November 27, 2009: The Afghan and Pakistani branches of the Taliban are becoming increasingly divided over means and objectives. What is going on here is Pushtun politics. The Afghan Taliban believe their war is one of "Pushtun Liberation", in which the foreign troops are expelled and the country once more comes under Pushtun rule (preferably with a religious dictatorship, but any form of government will do as long as the Pushtuns are in charge.) The Taliban have got some traction with this. While the Pushtun tribes are only 40 percent of the Afghan population, many Pushtuns insist that they are actually the majority (51-60 percent of the population), and thus should run the nation. In the past century or so, it has been customary for Pushtun tribal leaders to dominate the central government (the king was almost always a Pushtun). But the Pushtuns were often greedy, leaving the majority tribes with hardly any power in the central government. Since the Taliban defeat in 2001, this has been reversed, with the non-Pushtun tribes now having a majority of government posts (although the president, and many key officials, are still Pushtun). Many Pushtuns resent the additional clout the majority tribes have, and want a return to the days of Pushtun domination. The majority does not agree. In the past, the Pushtun tribes got their way because of the implicit threat of support from the Pushtuns in Pakistan. That is no longer an effective threat.

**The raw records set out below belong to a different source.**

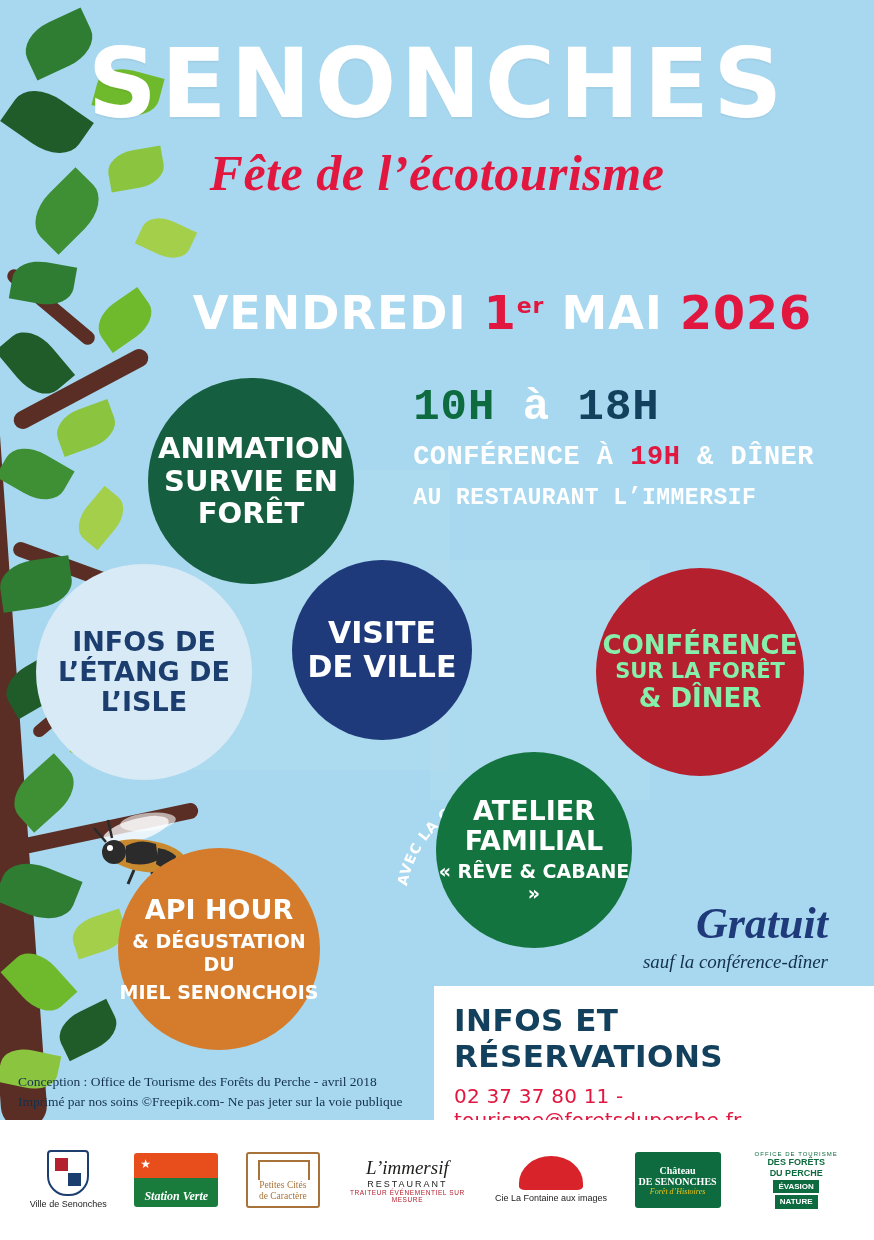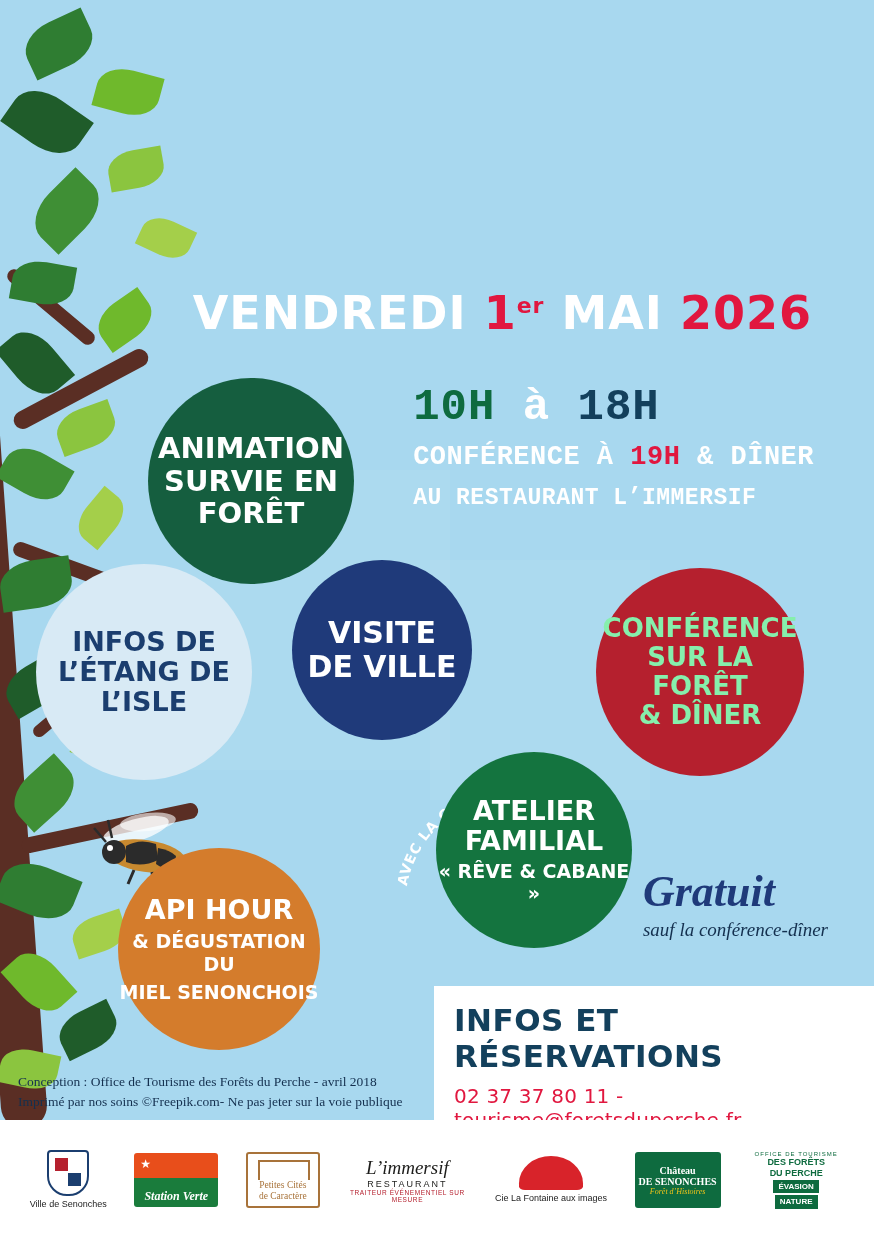--- a/index.html
+++ b/index.html
@@ -403,6 +403,10 @@
     <path d="M60 70 l-6 14 M78 72 l2 16 M96 68 l10 12" stroke="#2b2b2b" stroke-width="3" fill="none"></path>
   </svg>
 
+  <div class="title-block">
+    <div class="main-title">SENONCHES</div>
+    <div class="subtitle">Fête de l’écotourisme</div>
+  </div>
 
   <div class="date-line">
     <span>VENDREDI</span>

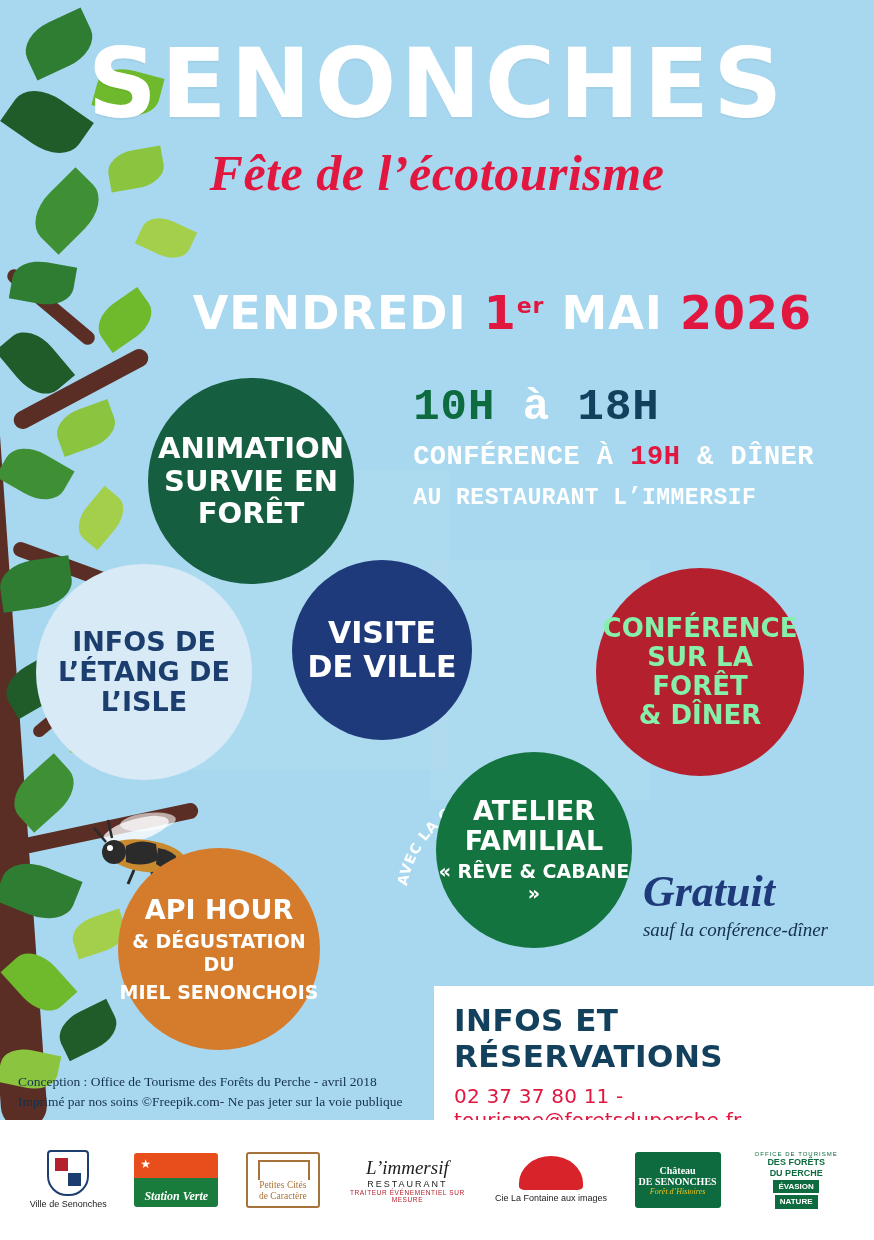--- a/index.html
+++ b/index.html
@@ -123,7 +123,7 @@
     left: 596px; top: 568px; width: 208px; height: 208px;
     background: #b5202e; color: #86efac; font-size: 26px;
   }
-  #b-conf .small { font-size: 26px; }
+  #b-conf .small { font-size: 21px; }
   #b-atelier {
     left: 436px; top: 752px; width: 196px; height: 196px;
     background: #14743f; color: #ffffff; font-size: 27px;

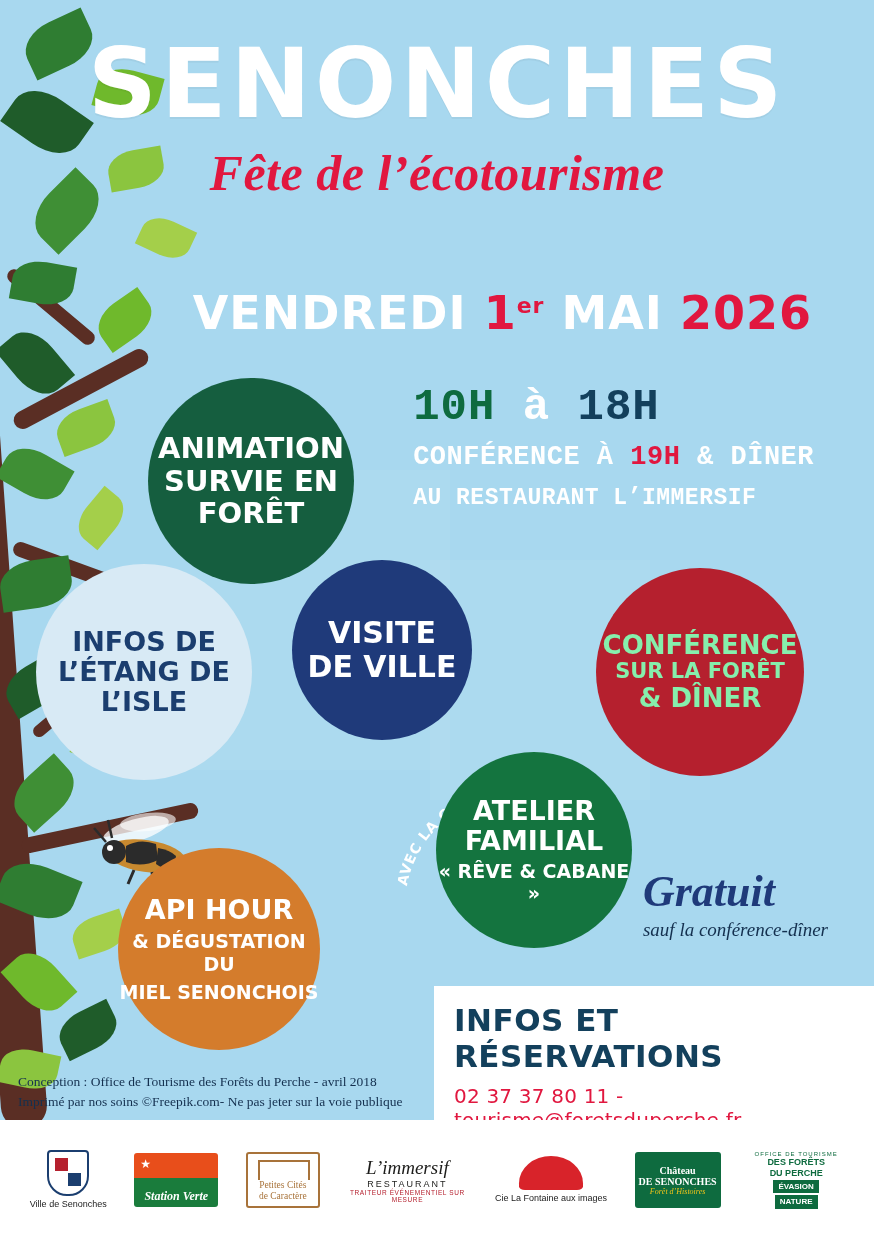--- a/index.html
+++ b/index.html
@@ -153,8 +153,8 @@
   
   .gratuit {
     position: absolute;
-    right: 46px; top: 866px;
-    text-align: left;
+    right: 46px; top: 898px;
+    text-align: right;
   }
   .gratuit .g-main {
     font-family: "Liberation Serif", serif;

The Pakistani Taliban also want a religious dictatorship, but many of these Pushtun warriors have bought into the al Qaeda idea of a global Islamic dictatorship. As difficult as that goal might seem to be, the Pakistani Taliban have a more pressing problem. Although two-thirds of the Pushtuns in the region live in Pakistan, those Pushtuns are, for the first time in their history, being invaded by the Pakistani army, and are asking for help from the Afghan Pushtuns. Since the two branches of the Taliban can't agree on much, there is not a lot of enthusiasm for getting involved with each other. The problem is one different goals. The Pakistani Taliban are a relatively new phenomenon. It was with al Qaeda help and urging that the Pakistani Taliban factions joined together in the Tehrik-i-Taliban organization two years ago. Since al Qaeda was already at war with the Pakistani government. Soon the Tehrik-i-Taliban were as well, with the al Qaeda goal of world domination..
In both Afghanistan and Pakistan, the Taliban are supported by a few million of the 40 million Pushtuns in the region. Meanwhile, there are bigger problems with the Pushtuns, especially their support of the heroin trade, and ignoring the Afghan/Pakistan border, but the overriding one is the inability of many Pushtuns to settle down and get along with their neighbors. The majority of the Pushtun in both nations want no part of all this violence. But the eternal tribal divisions, and unwillingness to go to war, prevent a united effort to suppress the Taliban.
A unique feature of Pakistan is that it's 165 million people are all minorities, although the Punjabis (44 percent of the population) are the dominant one (not just in numbers, but in education and income as well). Closely allied with the Punjabis are the Sinds (14 percent), and together these two groups pretty much run the country. What these lowland people have not been able to run are the Pushtun and Baluch tribes up in the hills. This has been a problem for thousands of years. The hill tribesmen are fearless warriors, but the lowlanders are more numerous, disciplined and, in the end, more than a match militarily for the tribes. The hill people can threaten and raid, but they can't conquer.
Since Pakistan was created in 1947, the policy towards the tribes was largely one of live-and-let-live. That has fallen apart with the growth of Islamic radicalism (originally seen, in the 1970s, as a cure for the corruption and poverty of the nation). This religious fervor calls for more violence throughout the country, with the goal of establishing a religious dictatorship. The Islamic radicalism never caught on, in a big way, among the Punjabis and Sinds. There are plenty of Islamic radicals in the lowlands, but they are split into many factions, and some of the factions (especially Sunni and Shia) are at war with each other. The tribal radicals can make a lot of noise, carry out terrorist attacks and threaten all those who disagree with them (including many Pushtuns and Baluchis). But they can't take over the country. It's been tried before, and this time around the lowlanders have something their ancestors didn't, aircraft and helicopters that can go after the tribesmen in the mountain redoubts. That's already happening, and more and more of the tribal leaders are figuring out the implications. If the lowlanders get really mad, especially if the Taliban and al Qaeda try to set up their own little terrorist kingdom up in the hills, there will be lots of blood.